» **Task goal**
Each line of the listing below containing the word "Dataset" should be returned.

» **Task inputs**
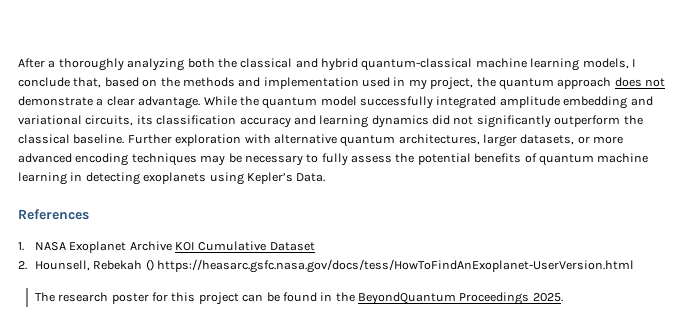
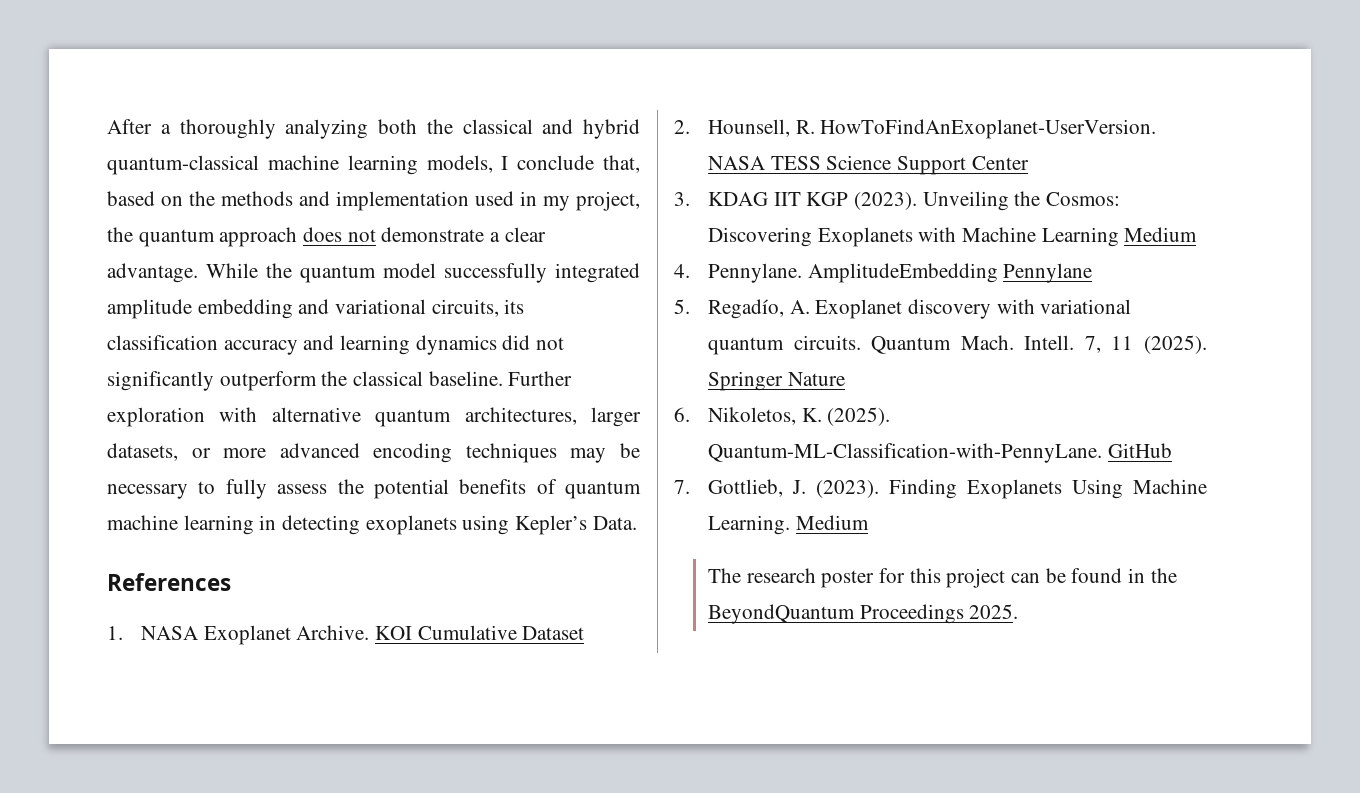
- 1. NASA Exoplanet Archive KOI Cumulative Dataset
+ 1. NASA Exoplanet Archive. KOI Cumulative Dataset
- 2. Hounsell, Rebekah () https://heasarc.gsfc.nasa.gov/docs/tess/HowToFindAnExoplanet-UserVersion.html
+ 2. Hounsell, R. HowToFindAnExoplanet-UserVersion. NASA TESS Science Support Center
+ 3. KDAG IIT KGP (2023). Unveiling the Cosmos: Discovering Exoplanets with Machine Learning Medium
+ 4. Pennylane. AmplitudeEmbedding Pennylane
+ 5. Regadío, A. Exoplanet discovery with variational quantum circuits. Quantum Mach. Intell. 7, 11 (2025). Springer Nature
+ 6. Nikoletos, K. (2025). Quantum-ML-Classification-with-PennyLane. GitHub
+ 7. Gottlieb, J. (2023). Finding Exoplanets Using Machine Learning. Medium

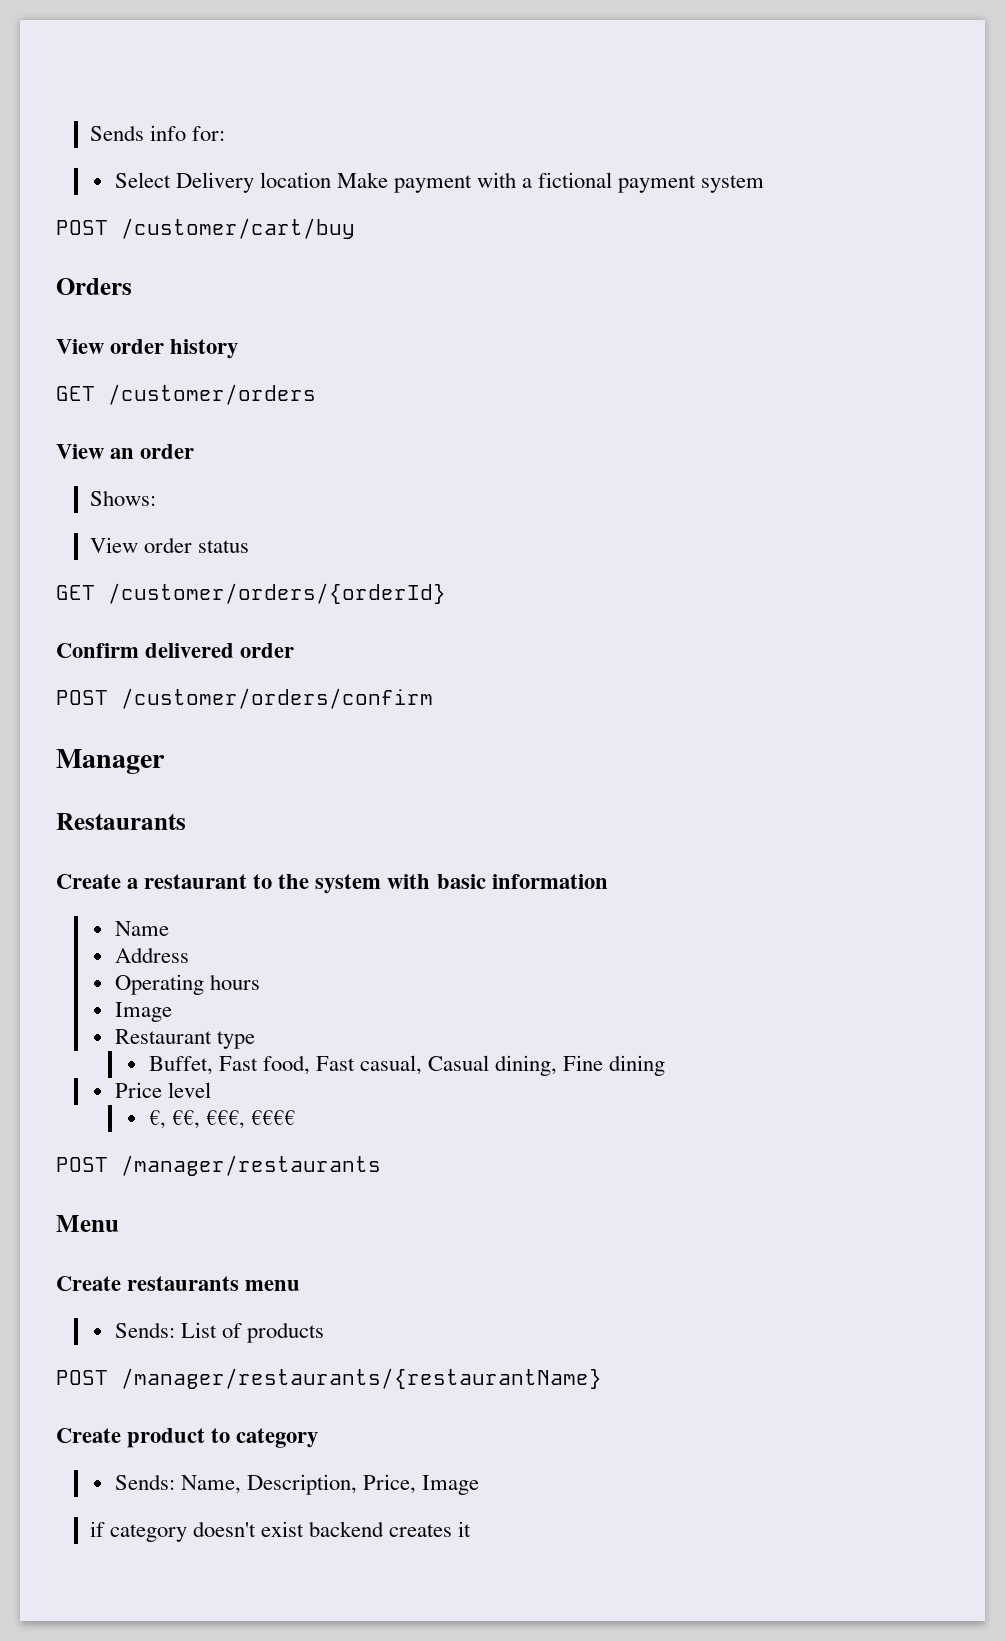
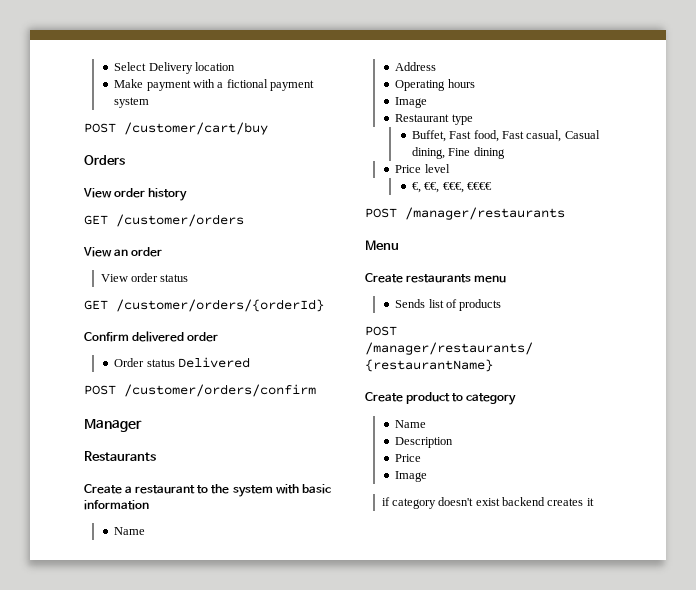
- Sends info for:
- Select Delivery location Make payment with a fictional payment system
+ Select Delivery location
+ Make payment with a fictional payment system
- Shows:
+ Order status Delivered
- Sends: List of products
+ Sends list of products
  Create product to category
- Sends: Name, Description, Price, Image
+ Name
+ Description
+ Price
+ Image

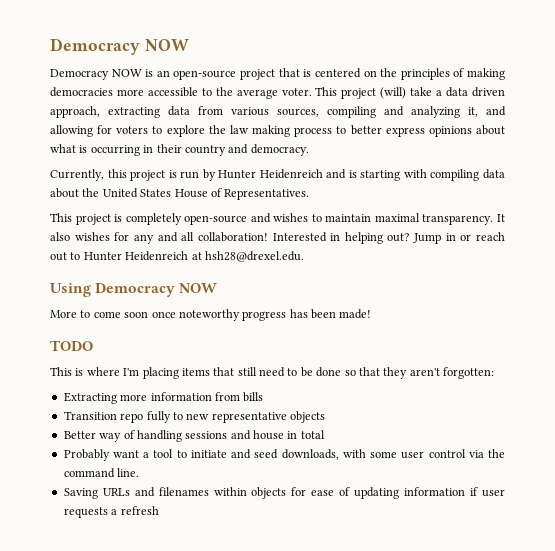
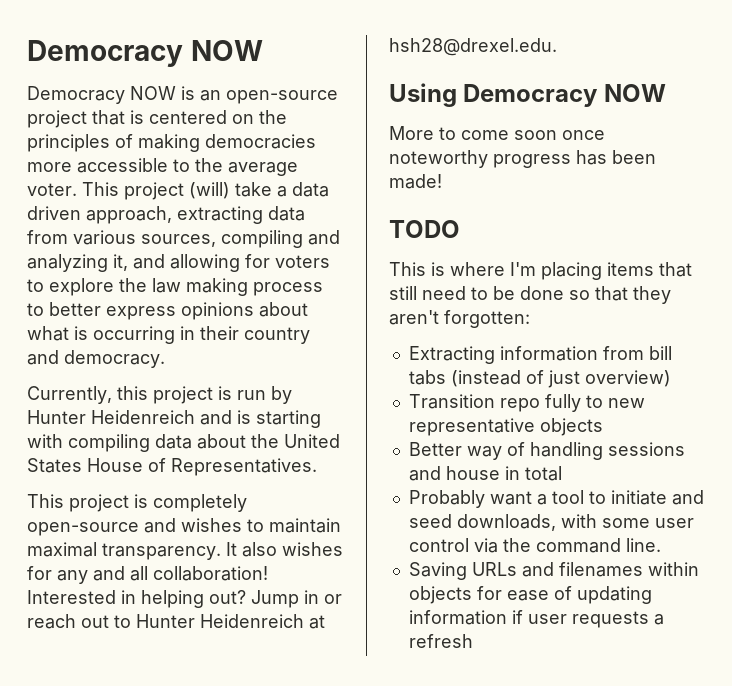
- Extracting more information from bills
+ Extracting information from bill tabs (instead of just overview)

» **Completed task**
- 1. NASA Exoplanet Archive KOI Cumulative Dataset
+ 1. NASA Exoplanet Archive. KOI Cumulative Dataset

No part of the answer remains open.